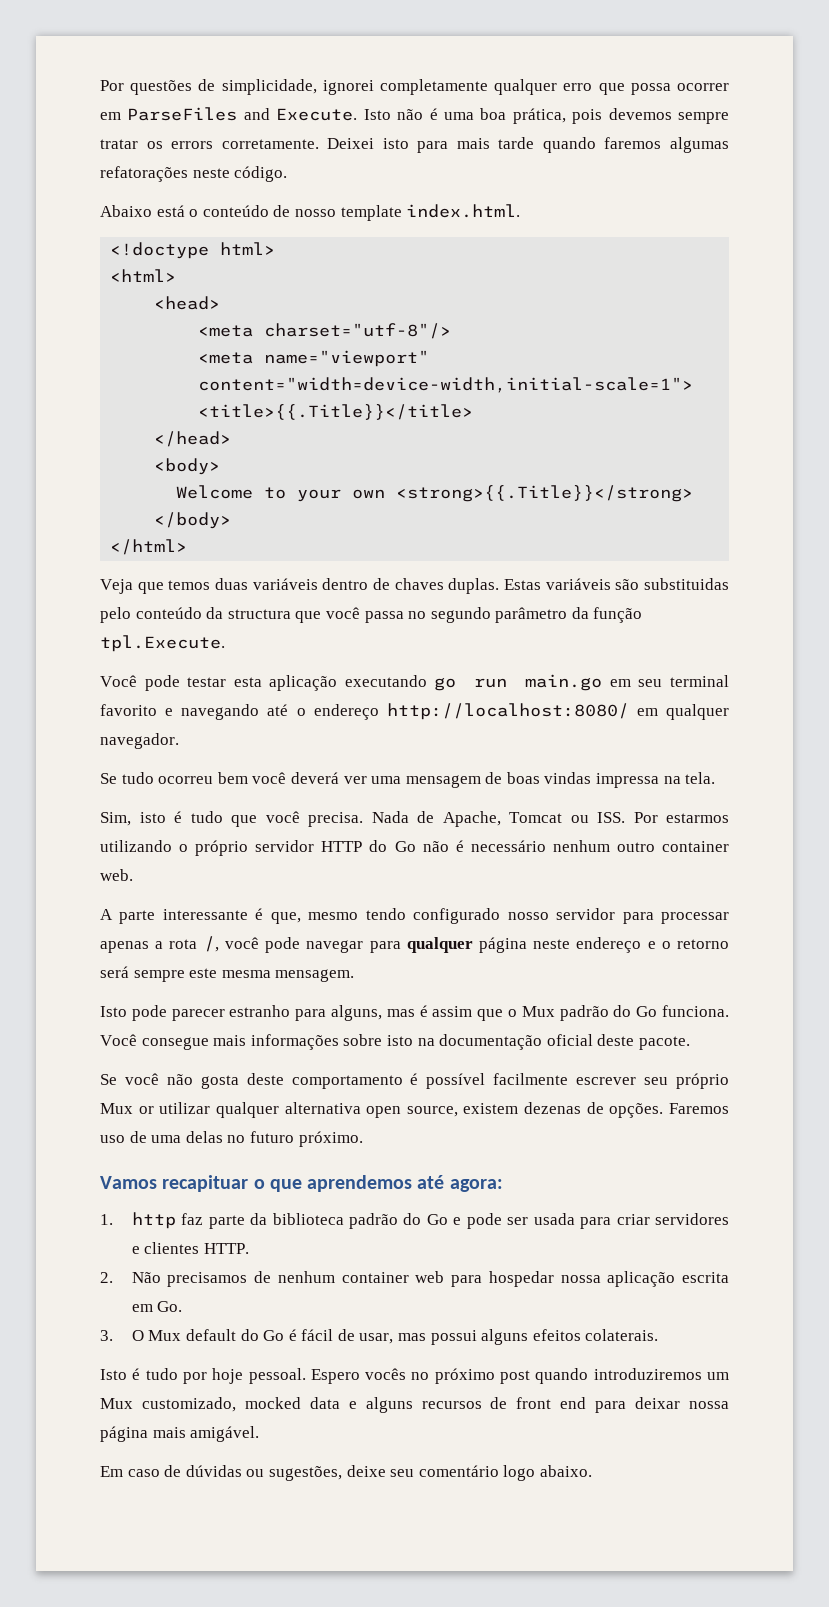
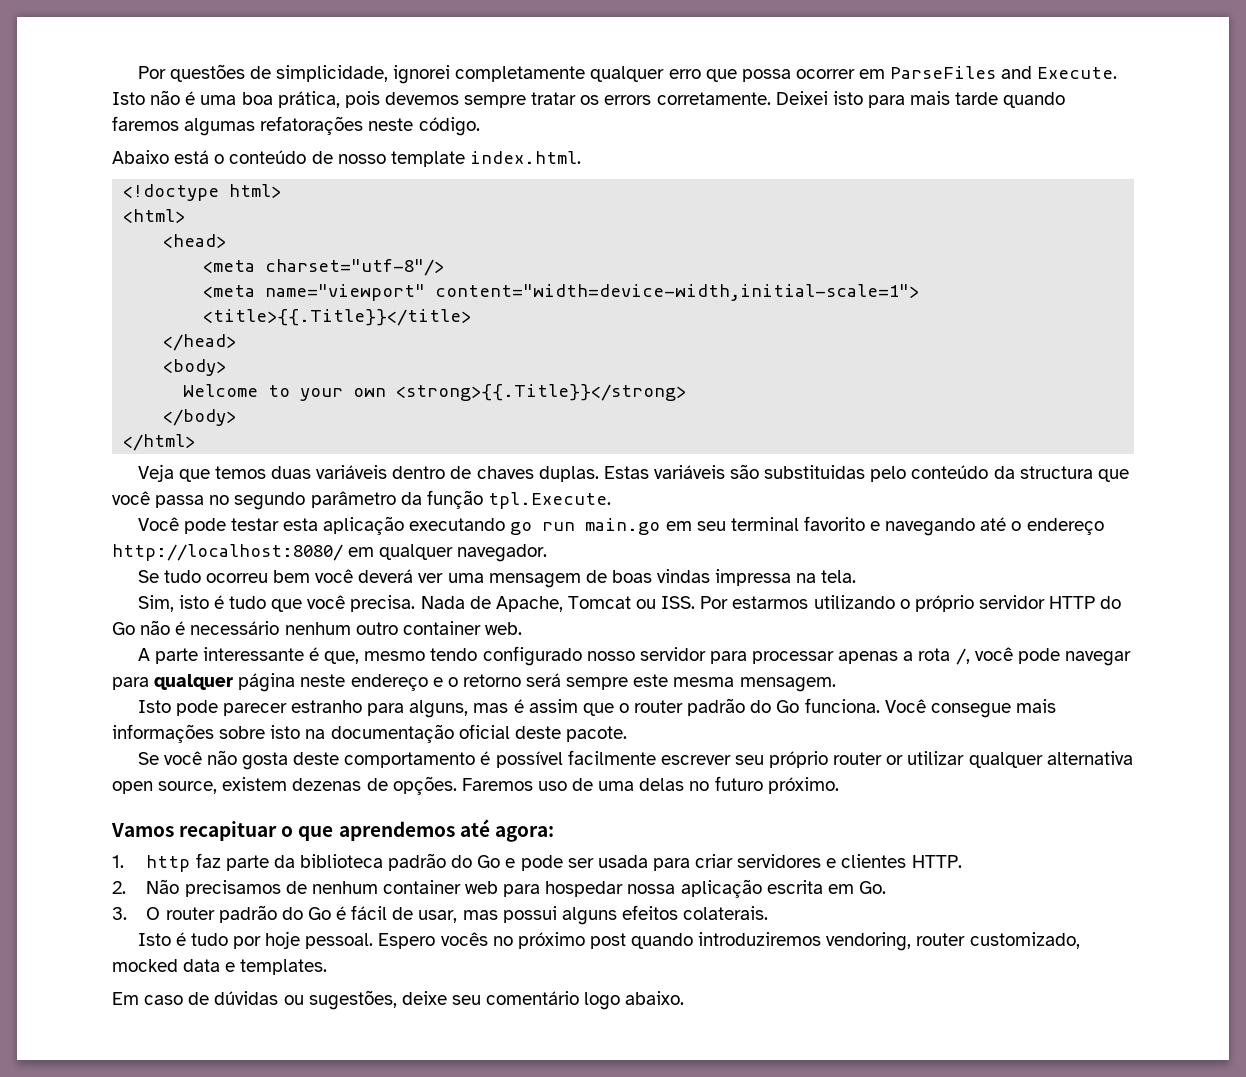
[521,1006,555,1017] Mux -> [634,700,684,713] router
[100,1103,133,1114] Mux -> [833,752,883,765] router
[148,1329,236,1341] Mux default -> [165,905,277,923] router padrão
[707,1372,729,1380] [100,1398,133,1409] um Mux -> [826,932,966,951] vendoring, router
[365,1397,729,1413] [100,1426,260,1442] alguns recursos de front end para deixar nossa página mais amigável. -> [240,959,328,975] templates.

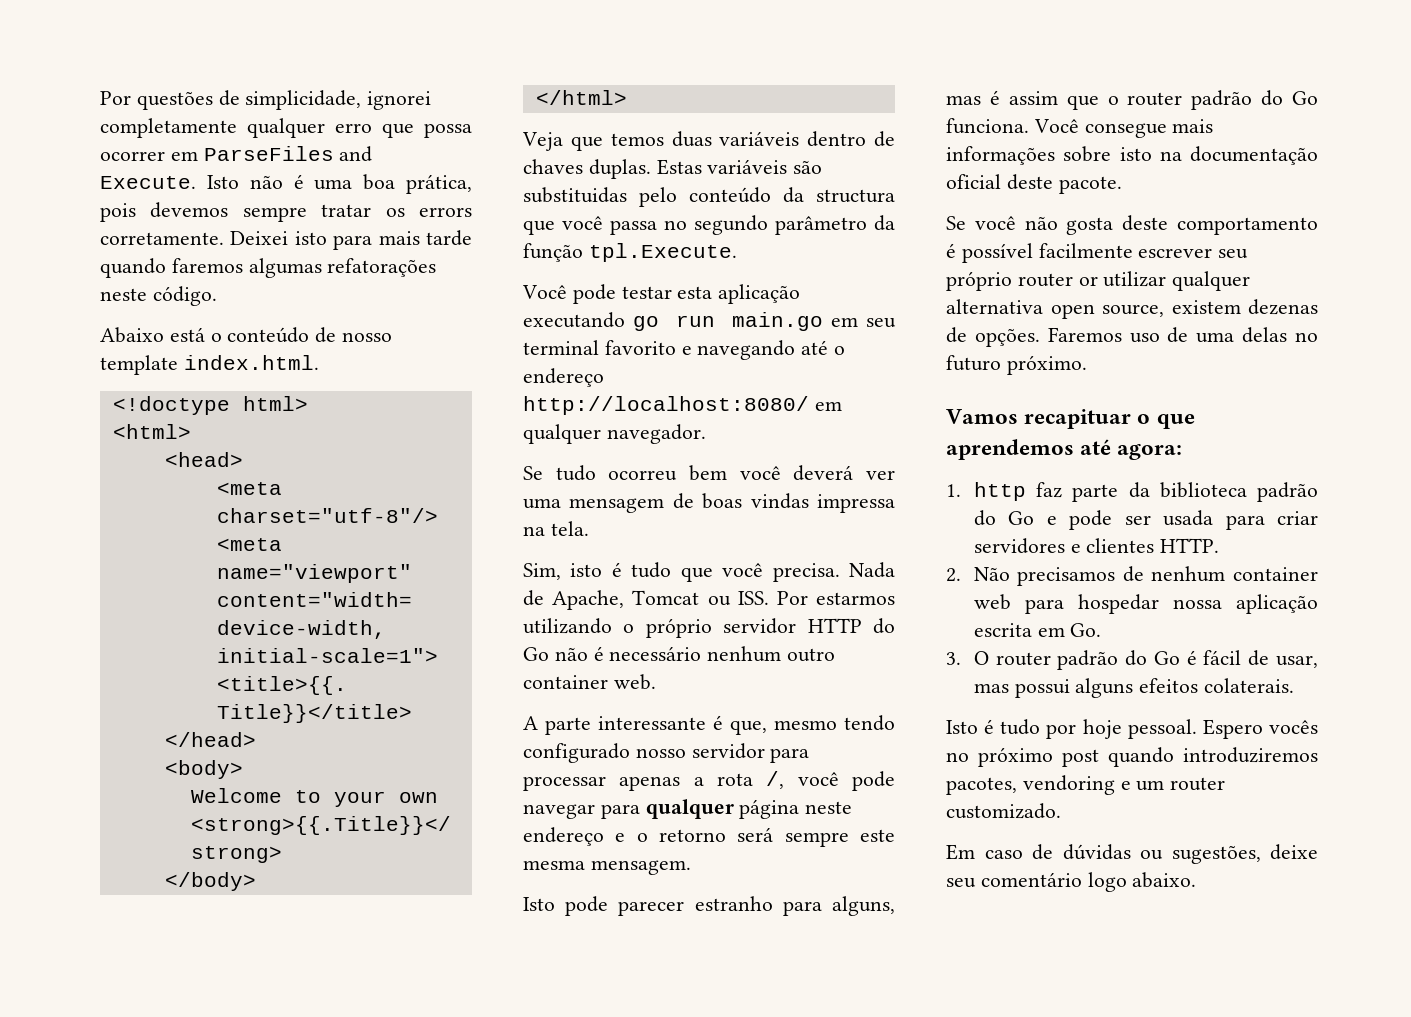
[826,932,1080,951] [112,959,328,975] vendoring, router customizado, mocked data e templates. -> [946,775,1226,795] [946,803,1061,819] pacotes, vendoring e um router customizado.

::::

## What to produce
Make an exact copy of the records above. Keep out every picture.

## Finished task
[521,1006,555,1017] Mux -> [634,700,684,713] router
[100,1103,133,1114] Mux -> [833,752,883,765] router
[148,1329,236,1341] Mux default -> [165,905,277,923] router padrão
[707,1372,729,1380] [100,1398,133,1409] um Mux -> [826,932,966,951] vendoring, router
[365,1397,729,1413] [100,1426,260,1442] alguns recursos de front end para deixar nossa página mais amigável. -> [240,959,328,975] templates.

[826,932,1080,951] [112,959,328,975] vendoring, router customizado, mocked data e templates. -> [946,775,1226,795] [946,803,1061,819] pacotes, vendoring e um router customizado.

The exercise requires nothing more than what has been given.